Leopold I, Grand Duke of Tuscany with his wife Maria Luisa and their children by Johann Zoffany, 1776
Leopold I, Grand Duke of Tuscany with his wife Maria Luisa and their children by Johann Zoffany, 1776
(L to R: Maria Theresa of Austria, Archduke Charles, Archduke Maximilian, Maria Anna of Austria, Archduke Alexander Leopold (seated with dog), Maria Luisa, Archduke Joseph, Leopold II, Archduke Francis, Archduke Ferdinand) 

Her future was decided on 16th February 1764 when Maria Luisa was married by proxy to Archduke Peter Leopold, the son of Emperor Francis I and Empress Maria Theresa of Austria. The couple finally met in person in August 1765 for their formal wedding ceremony and when her father in law died within a week of the wedding, the new Grand Duke and Duchess of Tuscany moved to Florence to begin life as as husband and wife. Maria Luisa enthusiastically undertook her official duties and enjoyed life as the Grand Duchess, throwing herself into society. When the couple were crowned king and queen of Bohemia in 1790, they added one more impressive title to their collection, yet it was not yet the end of their rise through the noble ranks.

Despite its arranged beginnings and Leopold's penchant for extra-marital affairs, the couple's marriage was settled and friendly , Maria Luisa and Leopold's marriage was a happy one and the couple had 16 children, all but three of whom survived to adulthood. They lived in Florence for a quarter of a century until Leopold was elected Holy Roman Emperor at which point the family moved to Vienna. Sadly their life here proved to be short-lived; both the Emperor and Empress would be dead within two years, neither one yet 50 years old.

Life in the Georgian Court, true tales of 18th century royalty, is available at the links below.

Pen and Sword
Amazon UK
Amazon US
Book Depository (free worldwide shipping)


Sassy Countess said...

I had not heard of her before. And, of course, I was extremely interested in reading your post. She sounds as interesting as she is beautiful!

Catherine Curzon said...

She isn't too well known, it was a pleasure to tell her story!

Rupert of Hentzau said...

She more or less gave birth to the Habsburg-Lothringen dynasty. Every extant branch descends from one of her many sons, but she also had time for a last one, Rudolf, the last Habsburg Cardinal, who was a pupil and later devoted patron and friend of Beethoven.

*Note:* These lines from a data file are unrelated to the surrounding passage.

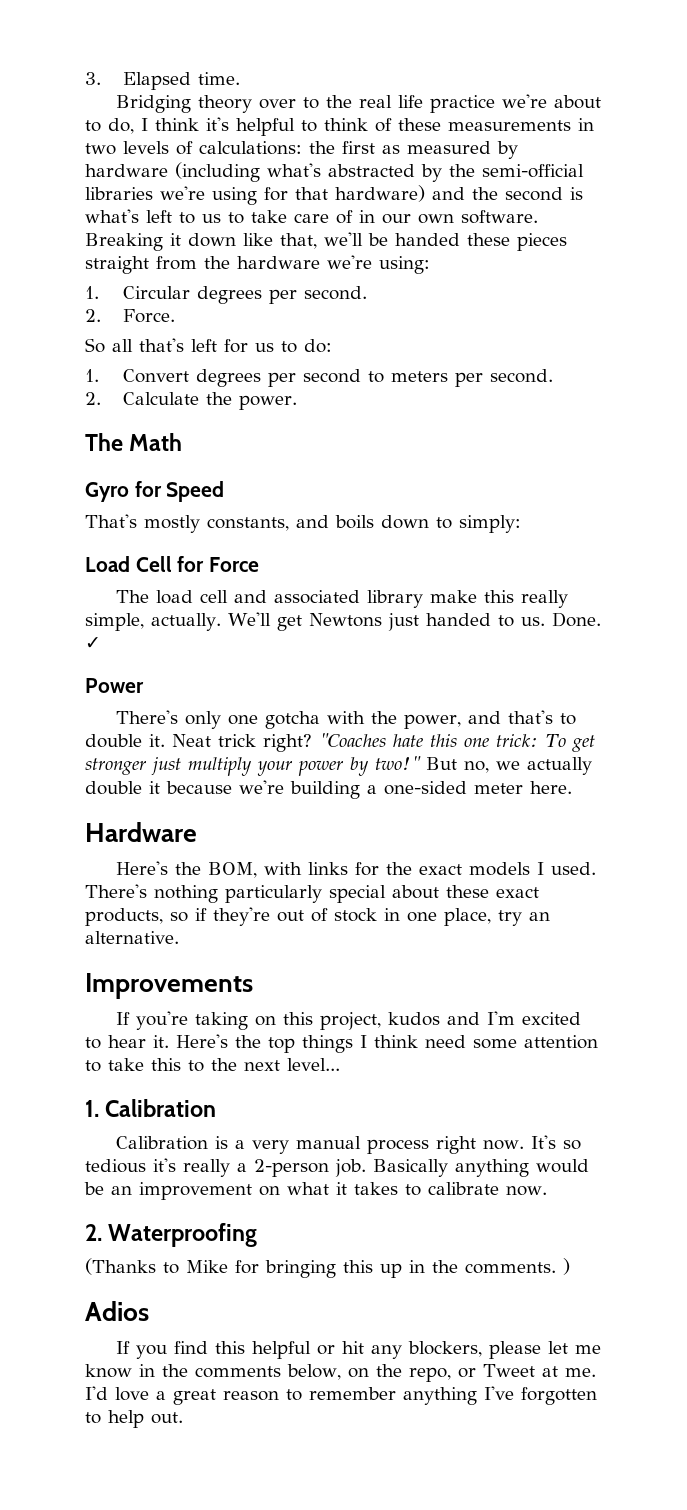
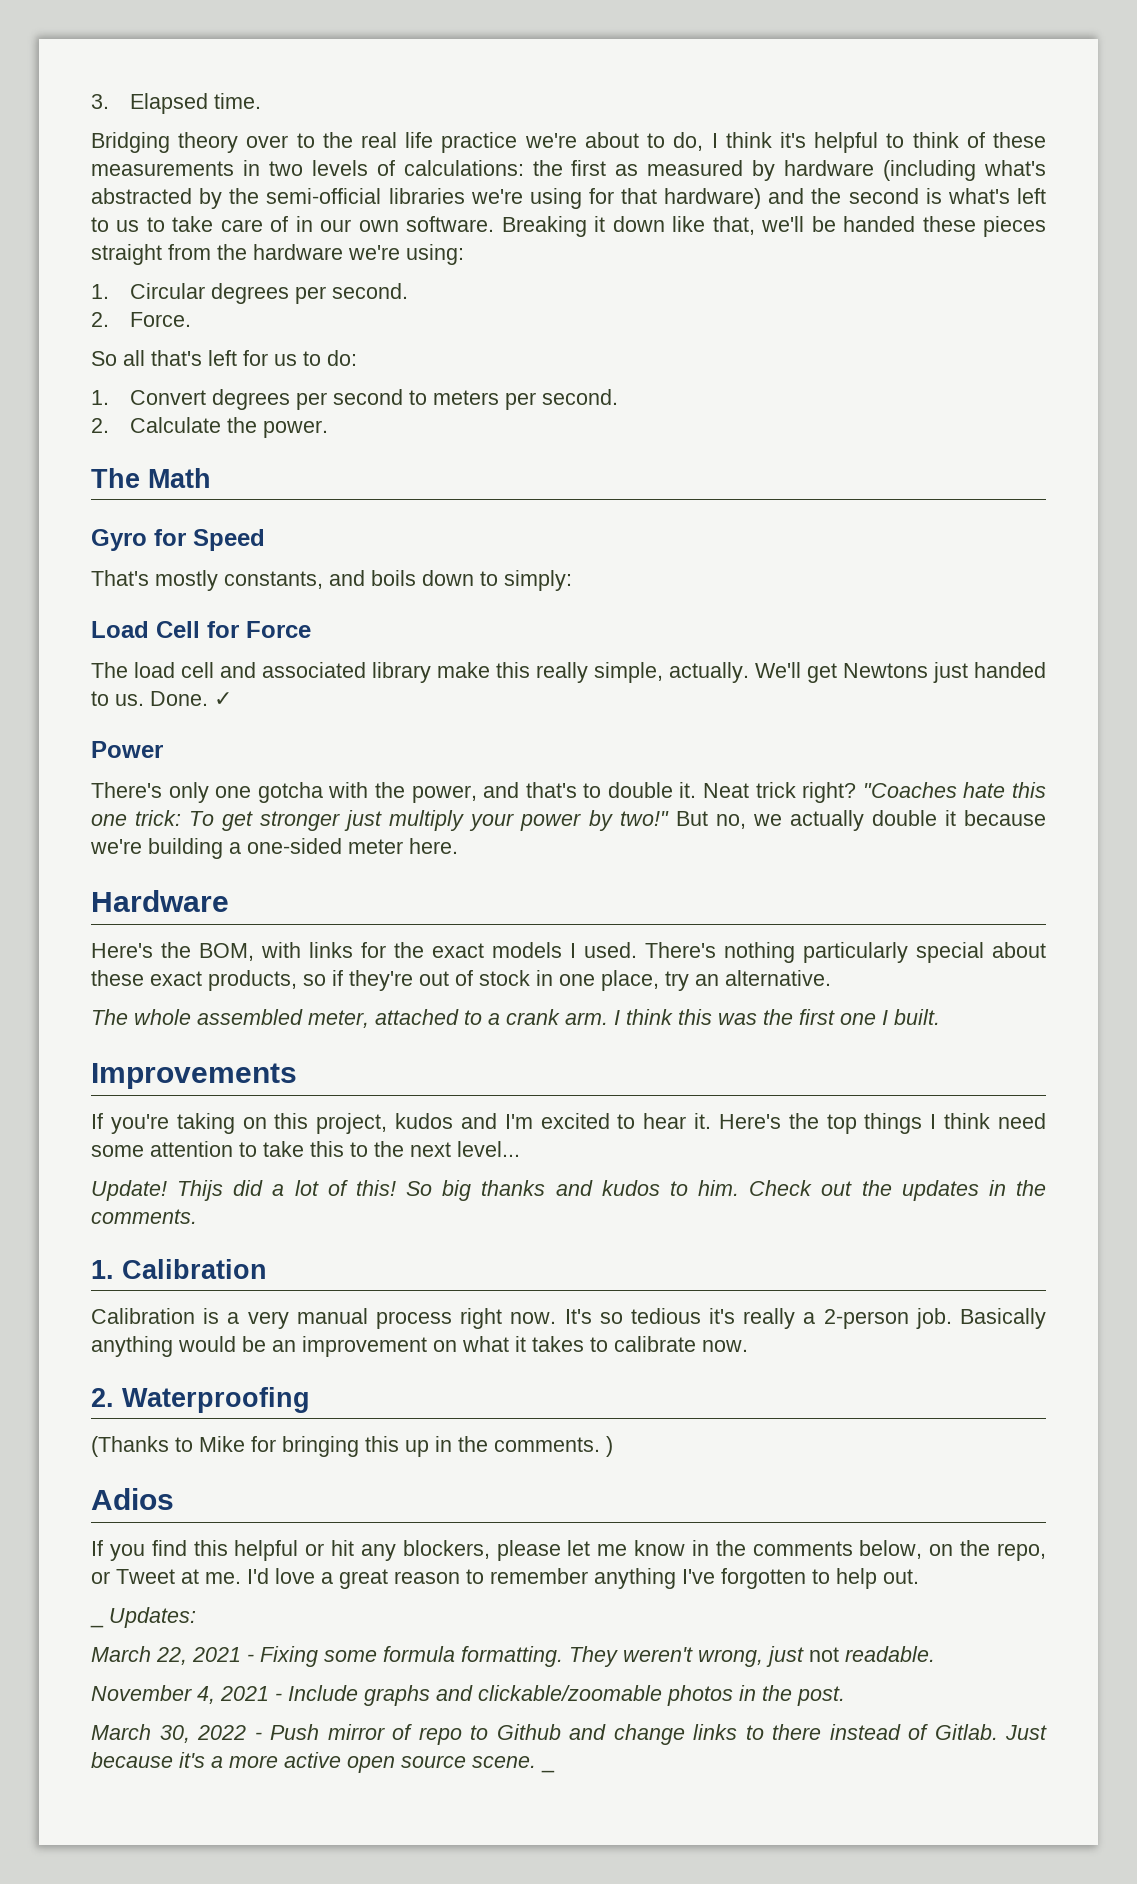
+ The whole assembled meter, attached to a crank arm. I think this was the first one I built.
+ Update! Thijs did a lot of this! So big thanks and kudos to him. Check out the updates in the comments.
+ _ Updates:
+ March 22, 2021 - Fixing some formula formatting. They weren't wrong, just not readable.
+ November 4, 2021 - Include graphs and clickable/zoomable photos in the post.
+ March 30, 2022 - Push mirror of repo to Github and change links to there instead of Gitlab. Just because it's a more active open source scene. _

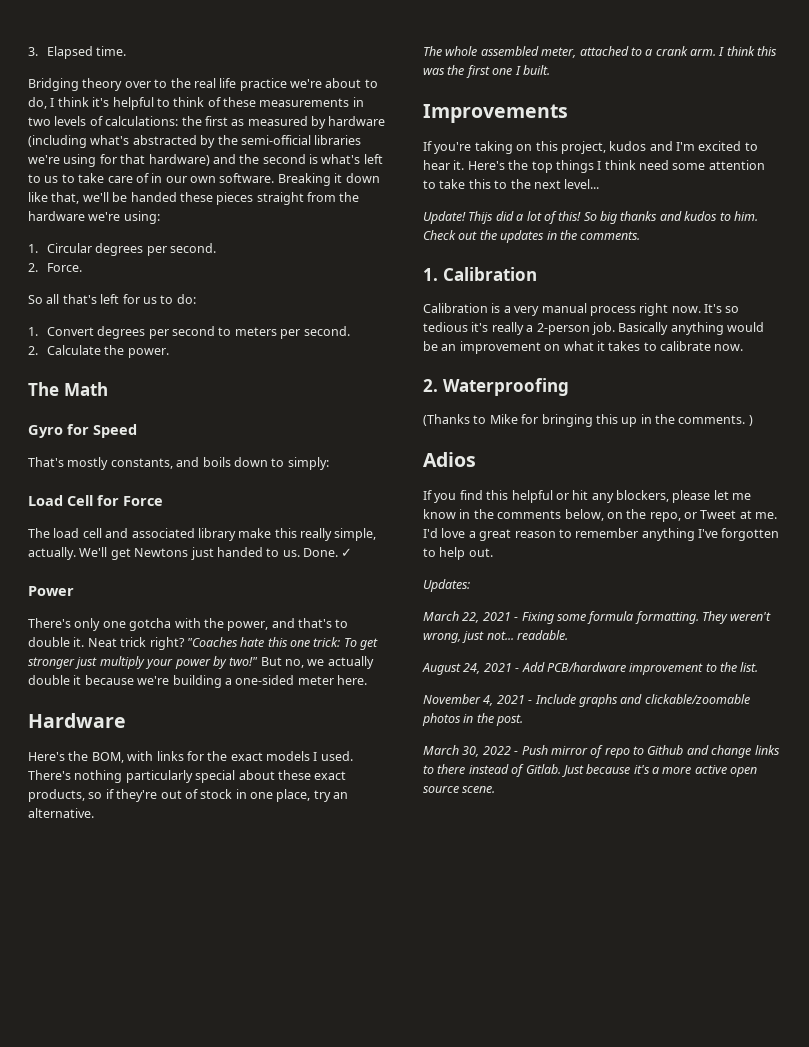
- _ Updates:
+ Updates:
- They weren't wrong, just not readable.
+ They weren't wrong, just not... readable.
+ August 24, 2021 - Add PCB/hardware improvement to the list.
- Just because it's a more active open source scene. _
+ Just because it's a more active open source scene.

I was not aware Peter Leopold had extramarital affairs. When did he find the time? They were very rigorous parents during the Florentine years, and he was an exacting and modernizing monarch of Tuscany. Unfortunately, the revolutionary wars drove their eldest son into lifelong reaction. Ferdinand, who became Grand Duke of Tuscany, and John, regent of Styria, were the family liberals.

Catherine Curzon said...

Well, one wonders where he found the hours in the day!

Unknown said...

Hello: thank you so much for this post!!!!! ❤️

Catherine Curzon said...


Mari Christian said...

Thank you for showing another exquisite family portrait. Sixteen children! I can't imagine going through childbirth that many times.

Catherine Curzon said...

Oh I know; I love this portrait though, so vibrant!